Le feu d'artifice et les festivités du 13 juillet, donnent aux Stainvillois l'occasion de se rassembler. Cette commémoration de la prise de la Bastille a été entachée, récemment, par la découverte de dégradations sur ma propre personne. Qu'ai-je donc fait pour mériter une telle infamie? Ah les misérables!! Cette histoire lamentable, et condamnable, ne reflète pas l'opinion que j'ai de cette population. Il y a si longtemps que je suis là, que j'ai appris à les connaître.

 Tout ce petit monde évolue dans un creux de la vallée de la Saulx, rivière enchâssée dans un écrin de verdure, sinuant au milieu d'un paysage bucolique.
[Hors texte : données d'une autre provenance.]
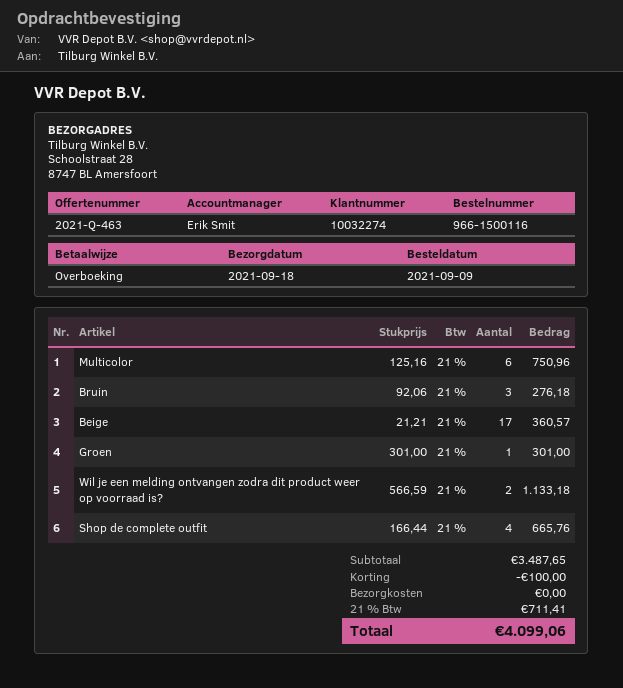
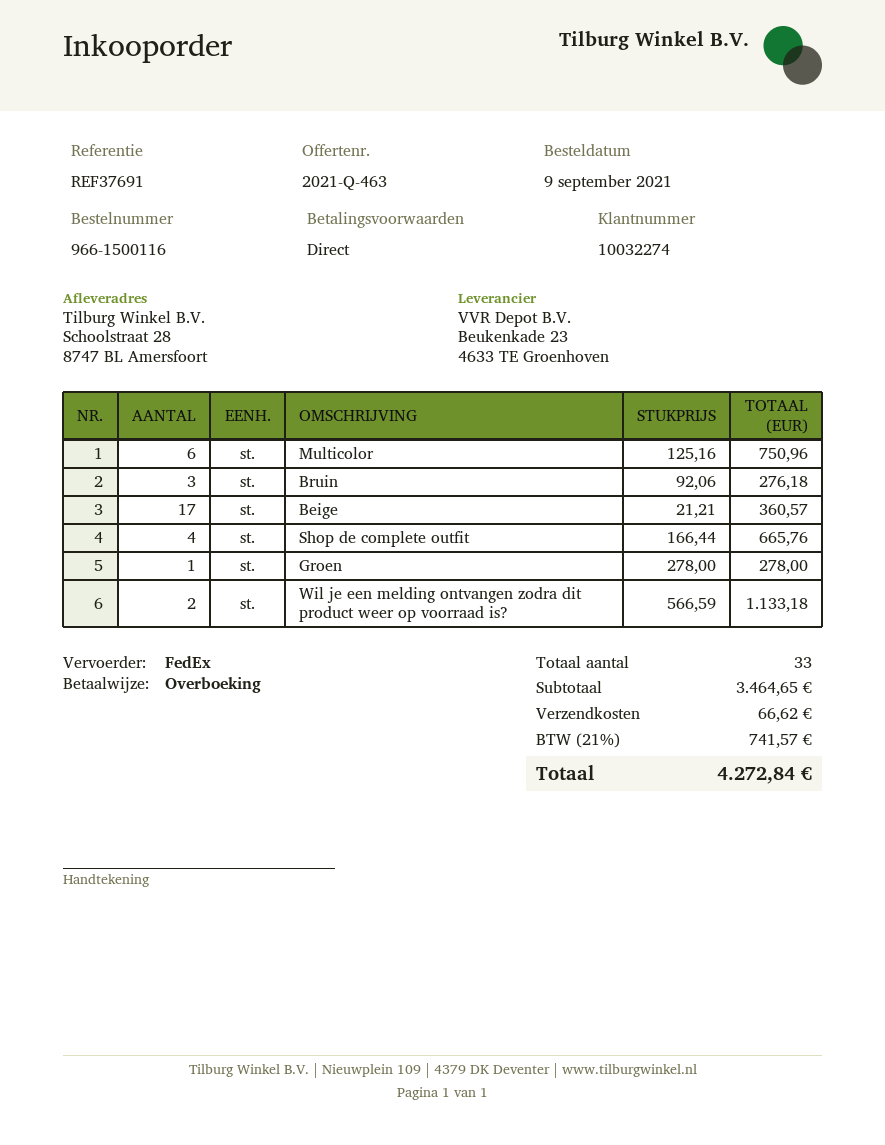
Groen: 1 x 301.00 = 301.00 -> 1 x 278.00 = 278.00
subtotal: 3487.65 -> 3464.65
discount: 100.00 -> none
shipping: 0.00 -> 66.62
tax: 21% = 711.41 -> 21% = 741.57
total: 4099.06 -> 4272.84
Dans ce petit village meusien où j'ai fait halte après avoir combattu à Austerlitz et à Wagram, rares sont les personnes qui me prêtent attention, petit Empereur sur son haut perchoir. Mais moi, je suis attentif à ce qui m'entoure, alors j'en sais des choses et des petits secrets sur ce village et ses habitants.

Chaque aigle à mes côtés a les ailes déployées, comme s'ils étaient sur le point de s'envoler, mais nous n'avons pas envie de partir, eux et moi, bien au contraire, je nourris l'espoir de rester encore longtemps en  Lorraine, pour partager la vie de ces villageois bien sympathiques, et veiller sur eux.

Mais, chut ! Ne leur dites pas, ils croient que je ne suis qu'une statue de fonte, froide et sans âme.